Seafoam Green

by MemeKon



Category: The Bright Sessions (Podcast)
Genre: Developing Relationship, Hopeful Ending, M/M, Post-Break Up, Post-Canon
Language: English
Status: Completed
Published: 2019-12-18
Updated: 2019-12-18
Packaged: 2021-02-26 04:48:30
Rating: Teen And Up Audiences
Warnings: No Archive Warnings Apply
Chapters: 1
Words: 2,553
Publisher: archiveofourown.org
Story URL: https://archiveofourown.org/works/21843952
Author URL: https://archiveofourown.org/users/MemeKon/pseuds/MemeKon
Summary: Caleb feels him before he sees him.(Or: a chance meeting, years after Caleb and Adam have broken up.)
Relationships: Adam Hayes & Caleb Michaels, Adam Hayes/Caleb Michaels
Comments: 6
Kudos: 73
Collections: Yuletide 2019





	Seafoam Green

**Author's Note:**

  * For [thelittlestbird](https://archiveofourown.org/users/thelittlestbird/gifts).



> Hi, thelittlestbird! As I was reading through your letter my heart broke at the notion of Adam and Caleb breaking up, because I'm a romantic like that, and then I was just hit by this idea. It's not quite what you wanted, but I hope you still enjoy it!  
> Happy Holidays!

Caleb feels him before he sees him. 

It’s been a while since it’s happened, the whole ‘getting sucked into someone else’s feelings’ thing. He’s gotten—better, over the years. Better at tuning out of other people’s frequencies, and focusing on his own. It doesn’t work all the time, but it works enough that he’d been able to get through dorms and locker rooms, even after—after.

This isn’t like it used to be in high school, or those first few years of college, getting stuck in a whirlwind of color and infinite noise so overwhelming it consumed him until all he was was a mirror for everyone else’s emotions. And it definitely isn’t like it used to be with him, ocean blue, endless. 

It’s—lighter, softer. _Powder blue_ , Caleb thinks, remembering that one Saturday afternoon so many years ago, his own light blue, deep in the way nostalgia always feels, coming into the mix with the memory.

It’s different, and it’s not an assault—more like a tentative reaching hand—, and Caleb doesn’t need to turn around and look for him in the crowd to know that somewhere in there he’ll find Adam Hayes.

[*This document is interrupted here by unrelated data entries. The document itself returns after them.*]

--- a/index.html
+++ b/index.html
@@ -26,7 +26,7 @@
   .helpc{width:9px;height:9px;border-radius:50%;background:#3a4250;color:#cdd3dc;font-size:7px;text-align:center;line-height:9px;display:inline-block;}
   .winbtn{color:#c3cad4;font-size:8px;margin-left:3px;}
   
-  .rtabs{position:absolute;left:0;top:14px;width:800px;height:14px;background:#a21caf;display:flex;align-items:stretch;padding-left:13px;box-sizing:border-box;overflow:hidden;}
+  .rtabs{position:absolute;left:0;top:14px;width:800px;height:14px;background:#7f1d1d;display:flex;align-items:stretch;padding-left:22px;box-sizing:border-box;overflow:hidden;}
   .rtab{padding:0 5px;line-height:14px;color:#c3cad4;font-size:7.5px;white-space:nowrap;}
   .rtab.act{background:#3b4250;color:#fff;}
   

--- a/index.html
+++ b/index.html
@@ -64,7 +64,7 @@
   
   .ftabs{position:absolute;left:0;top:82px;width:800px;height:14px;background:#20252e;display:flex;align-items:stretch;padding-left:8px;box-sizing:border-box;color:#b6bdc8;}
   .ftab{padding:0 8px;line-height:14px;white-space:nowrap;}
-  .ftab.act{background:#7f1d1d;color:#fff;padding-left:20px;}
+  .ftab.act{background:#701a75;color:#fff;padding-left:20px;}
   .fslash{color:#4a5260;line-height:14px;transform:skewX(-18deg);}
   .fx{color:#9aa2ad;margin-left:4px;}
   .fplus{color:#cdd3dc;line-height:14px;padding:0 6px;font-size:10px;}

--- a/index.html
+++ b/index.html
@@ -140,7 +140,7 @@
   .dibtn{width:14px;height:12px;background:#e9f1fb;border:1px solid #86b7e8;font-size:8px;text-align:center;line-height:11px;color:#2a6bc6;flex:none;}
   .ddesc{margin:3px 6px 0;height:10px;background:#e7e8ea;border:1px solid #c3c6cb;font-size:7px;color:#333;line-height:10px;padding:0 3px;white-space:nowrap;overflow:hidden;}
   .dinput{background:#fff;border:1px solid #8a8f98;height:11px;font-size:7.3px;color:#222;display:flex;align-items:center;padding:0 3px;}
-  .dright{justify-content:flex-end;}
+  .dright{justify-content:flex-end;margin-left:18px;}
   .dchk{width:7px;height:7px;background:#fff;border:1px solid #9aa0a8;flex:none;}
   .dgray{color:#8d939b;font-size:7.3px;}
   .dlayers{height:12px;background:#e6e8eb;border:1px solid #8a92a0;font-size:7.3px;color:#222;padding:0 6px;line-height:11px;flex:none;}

But he does, anyway. He turns around, first coming face to face with the guy behind him in line for coffee (and if he really was slipping, he’d feel the exhaustion crawling over him like a many limbed creature), mouths sorry at him, feeling warm with awkwardness even as he lets his eyes roam over the coffee shop until—

—Until he finds him, alone in a table next to the window, with a laptop and his wireless headphones on (the noise cancelling ones Caleb had saved up for that last Christmas because Adam had still been using the ones he’d gotten him that first birthday they’d spent together, even though they went on the fritz more often than not). 

The last of the dying sunlight is hitting him just so, cutting his silhouette, making him look like contemporary art, and Jesus, it’s been years, and Caleb is still—

“—Sir?” 

_Shit._

He turns around to find the barista behind the counter looking at him with a raised eyebrow, judgment so thick that Caleb doesn’t need his ability to feel it like his own, making his ears burn.

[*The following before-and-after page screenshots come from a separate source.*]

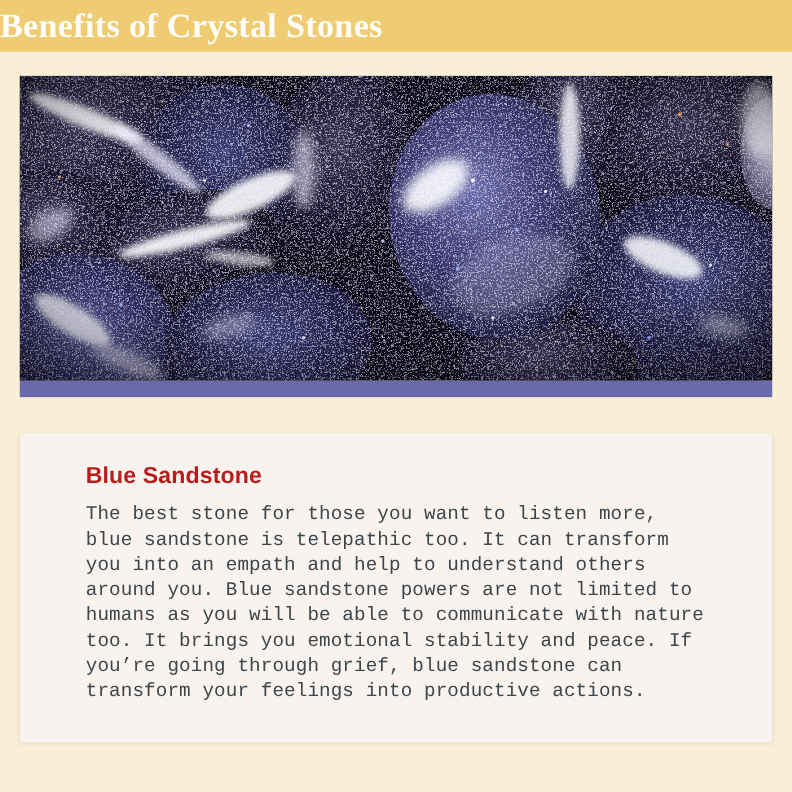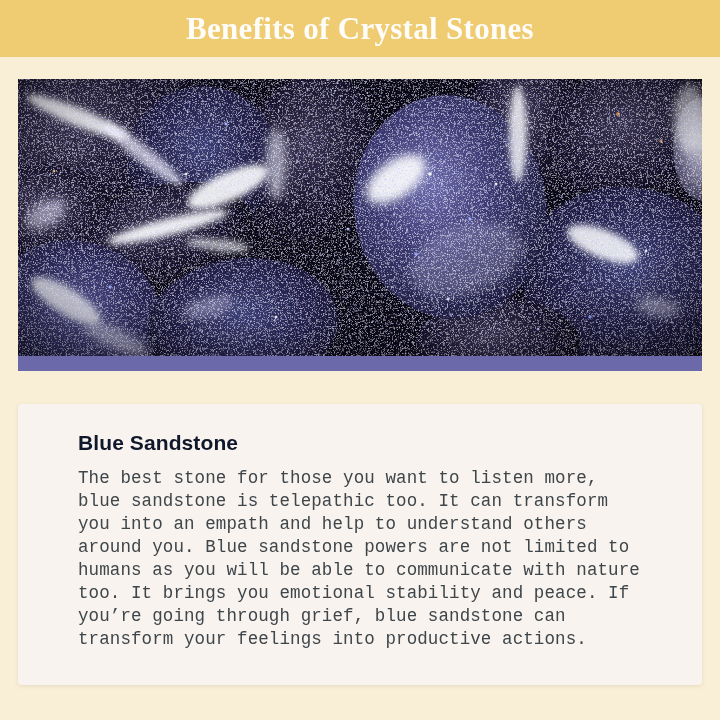--- a/index.html
+++ b/index.html
@@ -11,8 +11,8 @@
     background: #f9efd7;
   }
   .banner {
-    height: 57px;
-    display: flex; align-items: center; justify-content: center;
+    height: 47px;
+    display: flex; align-items: center; justify-content: flex-start;
   }
   .banner h1 {
     margin: 0;

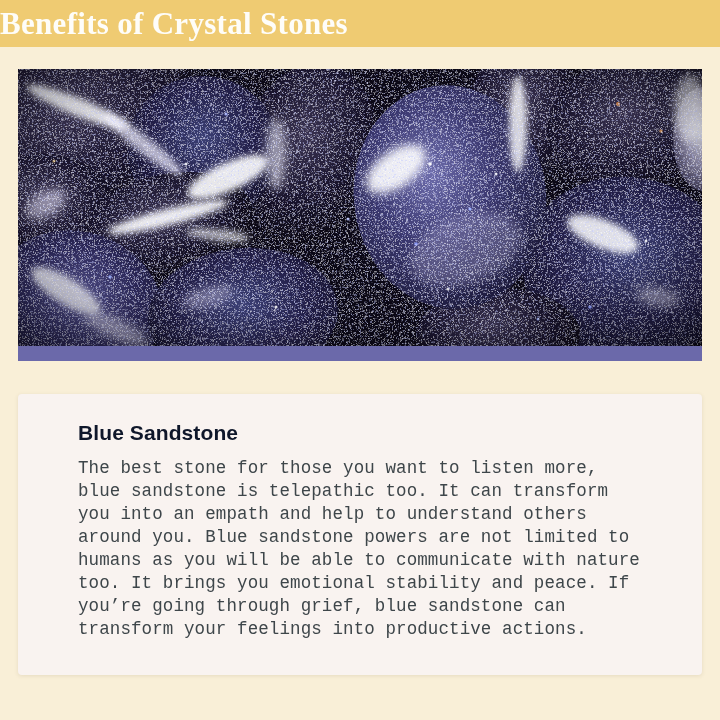--- a/index.html
+++ b/index.html
@@ -184,7 +184,7 @@
   </figure>
 
   <section class="card" style="background-color: rgb(249, 243, 240);">
-    <h2 style="color: #0f172a;">Blue Sandstone</h2>
+    <h2 style="color: #b91c1c;">Blue Sandstone</h2>
     <p style="color: rgb(62, 70, 74);">The best stone for those you want to listen more, blue sandstone is telepathic too. It can transform you into an empath and help to understand others around you. Blue sandstone powers are not limited to humans as you will be able to communicate with nature too. It brings you emotional stability and peace. If you’re going through grief, blue sandstone can transform your feelings into productive actions.</p>
   </section>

“Uh, yes, sorry. A hot chocolate. With whipped cream. Uh, please.”

The barista’s lips twitch, and Caleb tries not to fidget.

Because Caleb is a fucking 6-foot-something coward sometimes, he books it out of there as soon as he’s handed his environmentally friendly reusable cup. And then he spends the rest of the evening beating himself up over it, feeling like utter crap (all of it his fucking own); thinking about the way Adam’s leg had been bouncing under the table, about how focused he’d looked, how _good_.

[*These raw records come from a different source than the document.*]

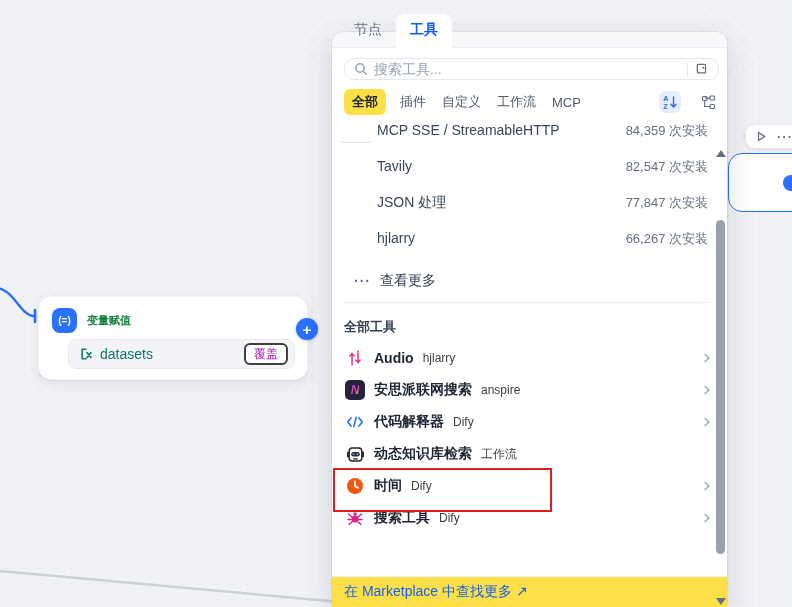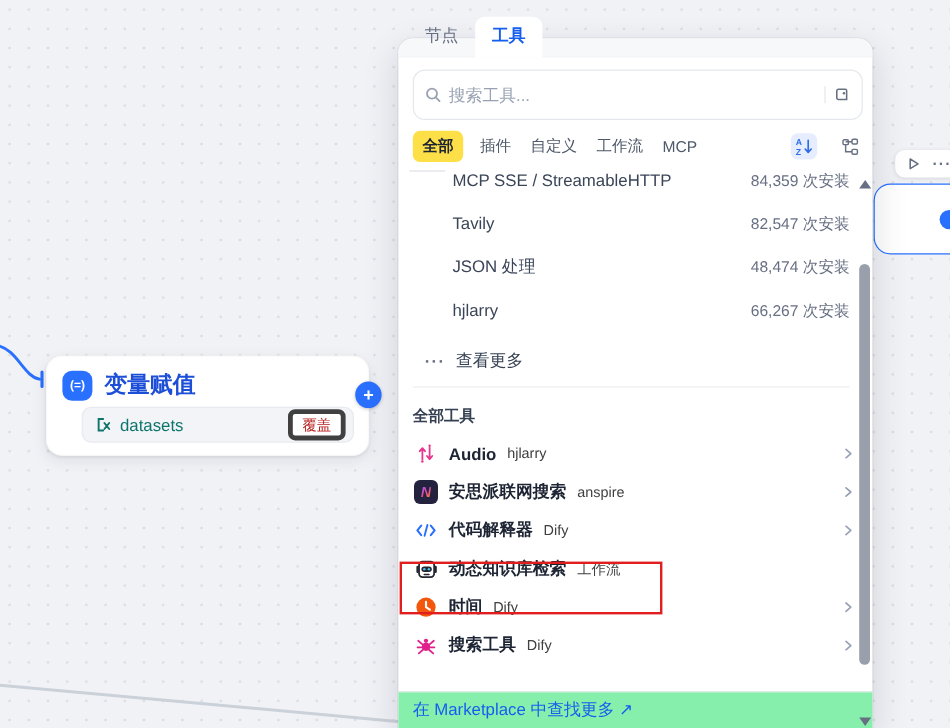--- a/index.html
+++ b/index.html
@@ -77,7 +77,7 @@
     margin-left:4px; margin-bottom:-1px; padding:7px 14px 9px 14px;
   }
   .search-box {
-    margin:10px 8px 0 12px; height:42px; border:1px solid #e4e7ec; border-radius:10px;
+    margin:10px 8px 0 12px; height:22px; border:1px solid #e4e7ec; border-radius:10px;
     background:#fff; display:flex; align-items:center; padding:0 9px; gap:6px;
   }
   .search-box input {

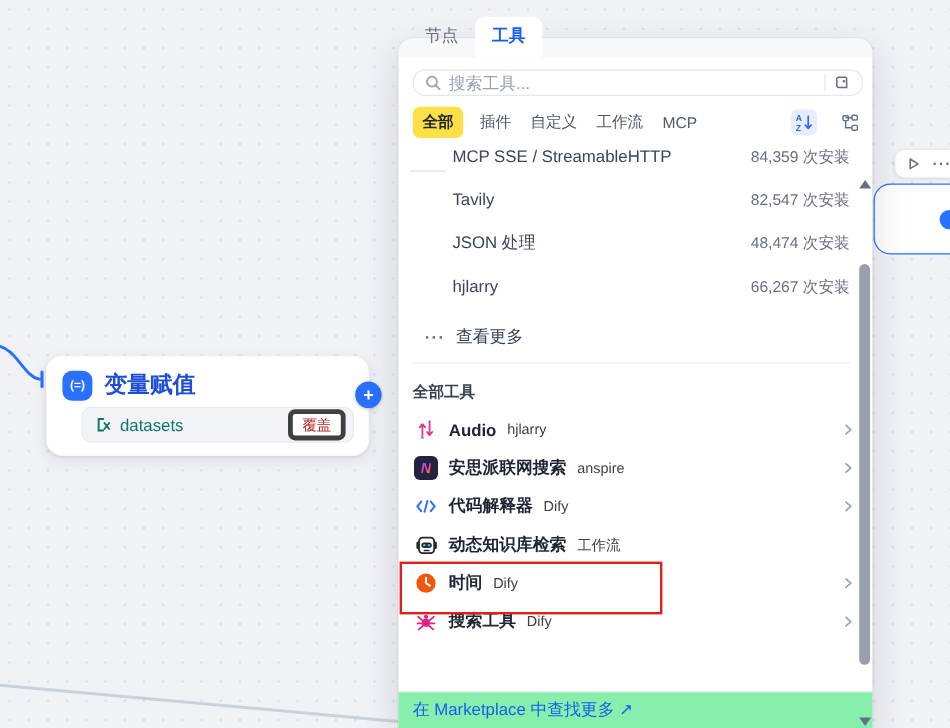--- a/index.html
+++ b/index.html
@@ -236,7 +236,7 @@
     </div>
     <div class="pop-row">
       <span class="pop-name">JSON 处理</span>
-      <span class="pop-installs">48,474 次安装</span>
+      <span class="pop-installs">77,847 次安装</span>
     </div>
     <div class="pop-row">
       <span class="pop-name">hjlarry</span>

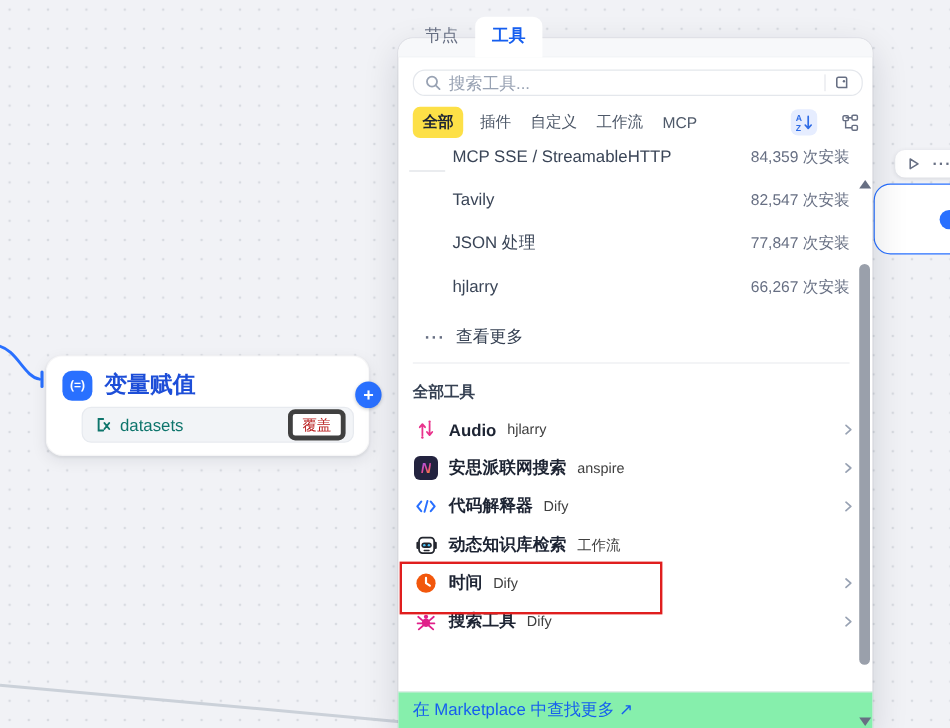--- a/index.html
+++ b/index.html
@@ -28,7 +28,7 @@
     display:flex; align-items:center; justify-content:center;
     font-size:10px; font-weight:700; letter-spacing:0;
   }
-  .wf-node-title { font-size:19px; font-weight:700; color:#1d4ed8; }
+  .wf-node-title { font-size:11px; font-weight:700; color:#15803d; }
   .wf-plus {
     position:absolute; right:-11px; top:21px; width:22px; height:22px; border-radius:50%;
     background:#2970FF; color:#fff; display:flex; align-items:center; justify-content:center;

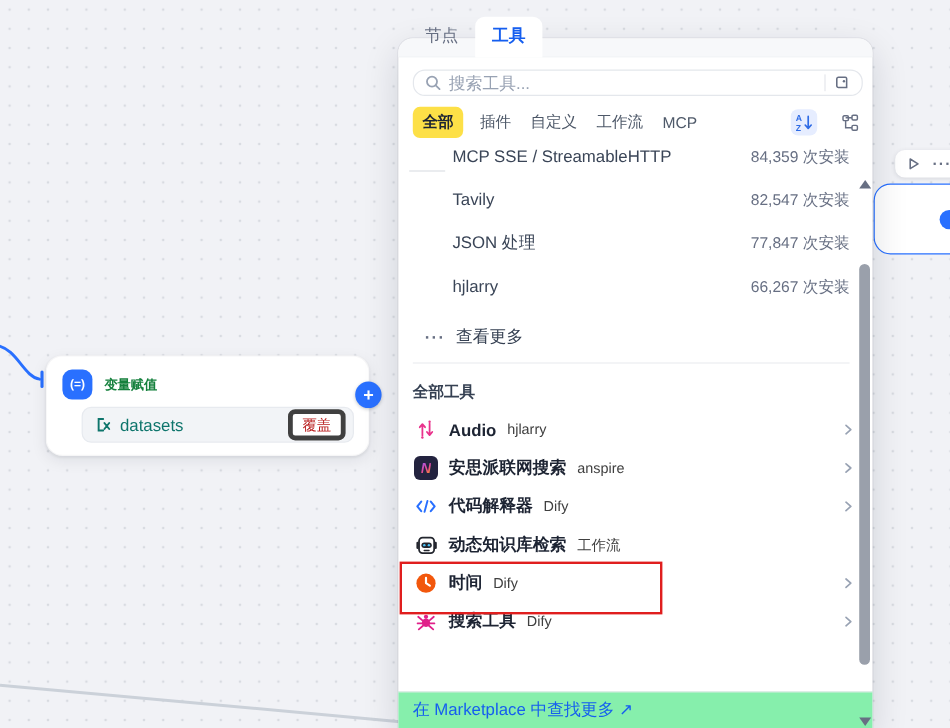--- a/index.html
+++ b/index.html
@@ -41,7 +41,7 @@
   }
   .wf-var-name { font-size:14px; color:#0e756c; flex:1; }
   .wf-var-badge {
-    font-size:12px; color:#b91c1c; background:#fff; border:4px solid #404040;
+    font-size:12px; color:#a21caf; background:#fff; border:2px solid #404040;
     border-radius:6px; padding:2px 8px; line-height:14px;
   }
 

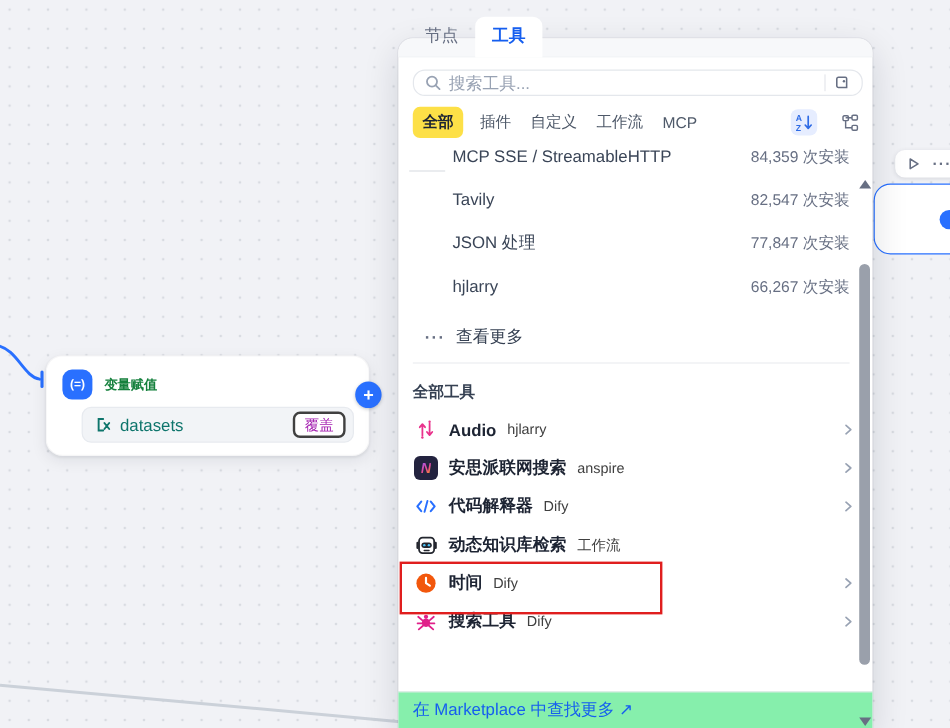--- a/index.html
+++ b/index.html
@@ -128,7 +128,7 @@
 
   .panel-footer {
     position:absolute; left:0; right:0; bottom:0; height:31px;
-    border-top:1px solid #ebedf1; background:#86efac; display:flex; align-items:center; padding:0 12px;
+    border-top:1px solid #ebedf1; background:#fde047; display:flex; align-items:center; padding:0 12px;
   }
   .marketplace-link { font-size:14px; color:#155eef; cursor:pointer; }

 _God, get a fucking grip_ , he thinks, as he stares at the ceiling that night in bed. 

He dreams of Adam, that night. 

Of course he does.

He avoids the coffee shop for a couple of days, until he gets fed up with his own cowardice, with the way he’s feeling like he’s back in senior year of high school, shutting Adam out instead of trying to untangle the mess of his own emotions, and talking about them the way Dr. Bright always wanted him to do. 

When he does, he makes his way there like a man walking into a courthouse, expecting to be found guilty of all charges and then some, and feeling like a complete dumbass over it.

It’s not even that—it’s not even like he did anything to hurt Adam, in the end. Or like Adam did anything to hurt him. It’s not like there were huge blow-out fights, or anything like that. 

There were only awkward silences in late night phone calls, dark circles when they got to see each other every other weekend. The green of their combined emotions getting muddier and muddier with all the things they couldn’t say to each other, didn’t really know how to.

It didn’t peter out, because it never could’ve between them, but at some point at the start of sophomore year, on a weekend when Caleb had been able to make the way over to Yale from his own campus a couple of states away, they’d both lain in bed, Adam’s head on his chest, and Adam had whispered, “This isn’t working, is it?”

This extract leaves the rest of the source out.